Comment from a High T Marriage reader:
“ … It’s about respect and considering your partners feelings. If i come home and my wife isn’t in the mood to cook, even though I’m not in the mood I am going to do it because I love and care for her … nobody is saying anyone should be forced into doing anything but sometimes we need to make sacrifices for each other, that’s what marriage is.”
No, the best kind of sex has nothing to do with respect and sacrifice. It has to do with passion, intensity, and attraction. No one should have to settle for a partner who sees sex as a sacrifice they ought to make.
Sex Without Attraction Creates Anger & Resentment
Duty sex often creates tremendous resentment on the part of the uninterested partner, leaving her feeling less, not more, connected. Your wife can choose to have sex with you, but if she isn’t attracted and hates every minute of it, she’s not doing the marriage any favors.
If you’ve ever had duty sex with your wife when she was clearly not into it and just wanting to get it over with, you know you don’t feel more connected with her at the end. You’re left feeling angry and resentful that she doesn’t want you. Few things more ego-crushing than a woman who barks, “Stop trying to do foreplay and just put it in!”
When you talk about ‘sacrificial’ sex, it’s not a matter of asking for too much … it’s a matter of settling for too little.
Don’t Fake It ‘til You Hate It
One commenter talked about couples making a pact to always be sexually available to each other and recommended they ‘fake it ‘til you make it’. It’s a great theory, but so often ‘fake it ‘til you make it’ devolves to ‘fake it ‘til you hate it’.
How much better it is to do the things that increase attraction so you don’t need to fake it!
Comment from a High T Marriage reader:
“… <my husband> still has needs and i have pushed myself to please … i think the damage has been done because … i have accepted that and have given up on enjoying my sex life, men please don’t pressure your woman to do it, it will hurt you both in the end.”
A Better Path
Is duty sex better than no sex at all? Maybe, but that creates a false dichotomy.

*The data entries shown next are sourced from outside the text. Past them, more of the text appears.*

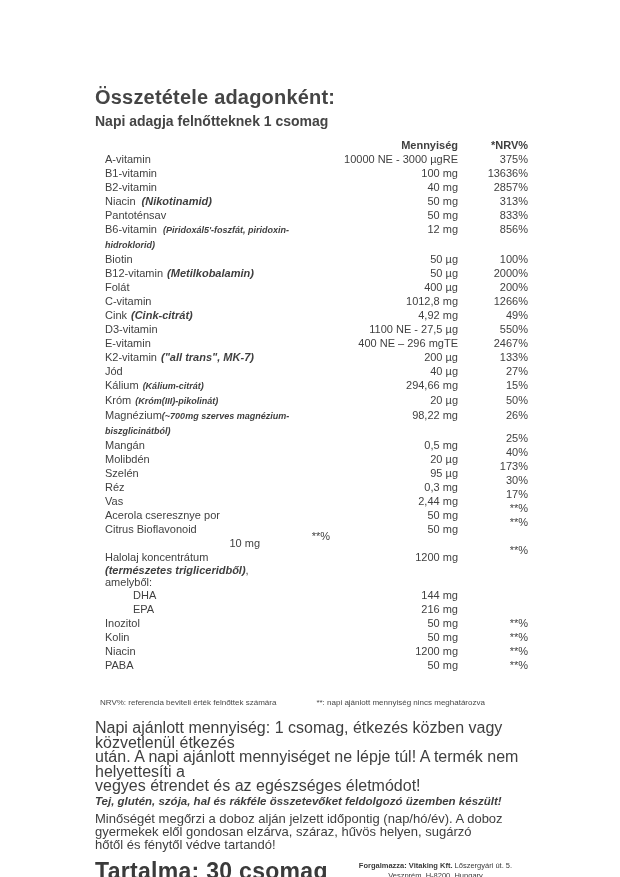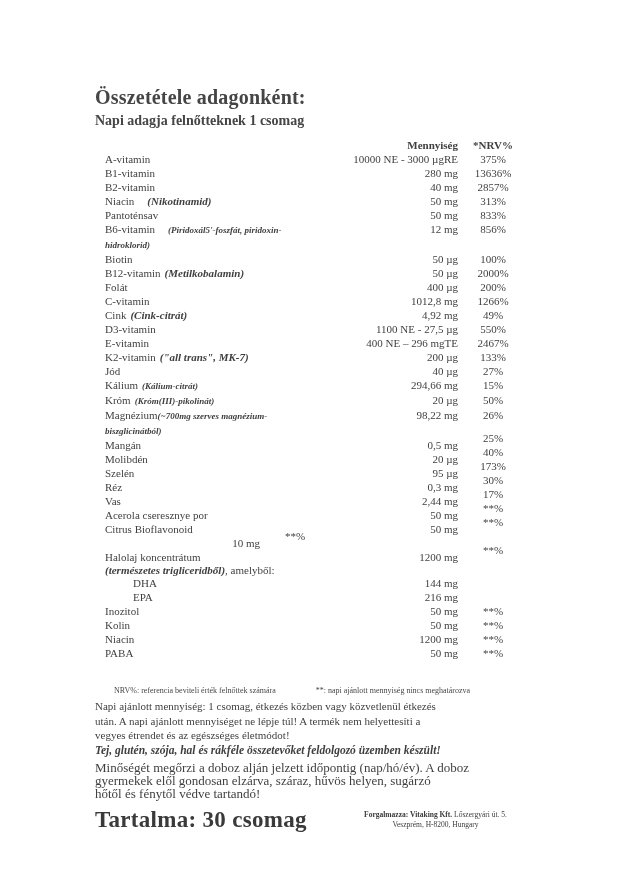--- a/index.html
+++ b/index.html
@@ -1,40 +1,40 @@
 <!DOCTYPE html>
 <html><head>
 <meta charset="utf-8">
 <style>
   html,body{margin:0;padding:0;background:#ffffff;}
   .page{
     width:620px;height:877px;background:#ffffff;position:relative;overflow:hidden;
-    font-family:Liberation Serif, serif;color:#3f3f3f;
+    font-family:Liberation Sans, sans-serif;color:#3f3f3f;
   }
   .content{position:absolute;left:95px;top:86px;width:433px;}
   .title{font-size:20px;font-weight:bold;margin:0;color:#454545;letter-spacing:.2px;}
   .subtitle{font-size:14px;font-weight:bold;margin:4px 0 0 0;color:#454545;}
   .ingredient-table{margin-top:9px;width:433px;}
   .t-head{display:flex;font-size:11px;font-weight:bold;line-height:14px;}
   .t-row{display:flex;font-size:11px;line-height:14px;align-items:flex-start;}
   .t-name{flex:1;padding-left:10px;min-width:0;}
   .t-name.indent{padding-left:38px;}
   .t-amt{width:165px;text-align:right;white-space:nowrap;}
-  .t-nrv{width:70px;text-align:center;white-space:nowrap;}
+  .t-nrv{width:70px;text-align:right;white-space:nowrap;}
   .nt{font-weight:bold;font-style:italic;margin-left:4px;}
   .nt.small{font-size:9px;}
-  .nt.wide{margin-left:13px;}
+  .nt.wide{margin-left:6px;}
   .nt.none{margin-left:0;}
   .nline2{line-height:12px;}
   .nline2 .rest{font-weight:normal;font-style:normal;}
   .nrv-off{position:relative;top:-7px;display:inline-block;}
   .footnotes{display:flex;margin-top:26px;font-size:8px;line-height:10px;color:#474747;}
-  .fn-left{margin-left:19px;}
+  .fn-left{margin-left:5px;}
   .fn-right{margin-left:40px;}
-  .para{margin-top:3px;font-size:11px;line-height:14.5px;width:430px;}
+  .para{margin-top:13px;font-size:16px;line-height:14.5px;width:430px;}
   .allergen{font-size:11.5px;line-height:14.5px;font-weight:bold;font-style:italic;margin-top:0;}
   .storage{margin-top:4px;font-size:13px;line-height:13px;}
   .footer{display:flex;align-items:flex-start;margin-top:7px;width:433px;}
   .contents-label{font-size:23px;font-weight:bold;color:#3a3a3a;letter-spacing:.3px;white-space:nowrap;}
   .distributor{margin-left:auto;width:185px;text-align:center;font-size:7.5px;line-height:9.5px;color:#3a3a3a;margin-top:3px;}
   .dist-bold{font-weight:bold;}
 </style>
 </head>
 <body>
 
@@ -55,21 +55,21 @@
             <div class="t-name">
               <div class="nline"><span class="nm">A-vitamin</span></div>
             </div>
             <div class="t-amt">10000 NE - 3000 µgRE</div>
             <div class="t-nrv"><span>375%</span></div>
           </div>
           <div class="t-row">
             <div class="t-name">
               <div class="nline"><span class="nm">B1-vitamin</span></div>
             </div>
-            <div class="t-amt">280 mg</div>
+            <div class="t-amt">100 mg</div>
             <div class="t-nrv"><span>13636%</span></div>
           </div>
           <div class="t-row">
             <div class="t-name">
               <div class="nline"><span class="nm">B2-vitamin</span></div>
             </div>
             <div class="t-amt">40 mg</div>
             <div class="t-nrv"><span>2857%</span></div>
           </div>
           <div class="t-row">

The real choice is actually between having duty sex and having wild & crazy sex after taking the steps that build attraction in the marriage.
Why settle for sex prompted by some contrived sense of duty, instead of making the changes that give you an enthusiastic, passionate woman in your bed?
It is completely possible to build attraction in your marriage and get that eager wife who melts at your touch. I see it over and over again with clients.
Don’t settle for anything less than a wife who craves you as much as you crave her.